Edit difference data:
┌──
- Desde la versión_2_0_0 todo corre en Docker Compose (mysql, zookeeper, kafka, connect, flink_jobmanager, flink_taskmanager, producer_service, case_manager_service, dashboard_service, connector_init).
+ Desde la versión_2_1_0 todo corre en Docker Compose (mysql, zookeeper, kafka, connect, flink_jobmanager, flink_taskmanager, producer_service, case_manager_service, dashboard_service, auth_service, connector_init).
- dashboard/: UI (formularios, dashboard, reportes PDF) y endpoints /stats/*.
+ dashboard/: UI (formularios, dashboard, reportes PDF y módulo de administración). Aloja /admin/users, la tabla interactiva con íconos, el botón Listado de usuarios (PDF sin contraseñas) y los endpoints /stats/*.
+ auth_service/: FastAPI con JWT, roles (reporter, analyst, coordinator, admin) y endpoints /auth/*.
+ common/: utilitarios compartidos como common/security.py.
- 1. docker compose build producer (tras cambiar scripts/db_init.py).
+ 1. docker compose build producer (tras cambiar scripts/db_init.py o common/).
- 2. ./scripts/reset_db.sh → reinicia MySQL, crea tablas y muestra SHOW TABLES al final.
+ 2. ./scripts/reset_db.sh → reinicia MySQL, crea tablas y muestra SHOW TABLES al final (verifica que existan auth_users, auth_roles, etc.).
└──
WHAT YOU HAVE TO DO: Beginning at the top of the records above, transcribe each line exactly up to and including the line that holds "los endpoints /stats/*.".

FINISHED EXERCISE:
- Desde la versión_2_0_0 todo corre en Docker Compose (mysql, zookeeper, kafka, connect, flink_jobmanager, flink_taskmanager, producer_service, case_manager_service, dashboard_service, connector_init).
+ Desde la versión_2_1_0 todo corre en Docker Compose (mysql, zookeeper, kafka, connect, flink_jobmanager, flink_taskmanager, producer_service, case_manager_service, dashboard_service, auth_service, connector_init).
- dashboard/: UI (formularios, dashboard, reportes PDF) y endpoints /stats/*.
+ dashboard/: UI (formularios, dashboard, reportes PDF y módulo de administración). Aloja /admin/users, la tabla interactiva con íconos, el botón Listado de usuarios (PDF sin contraseñas) y los endpoints /stats/*.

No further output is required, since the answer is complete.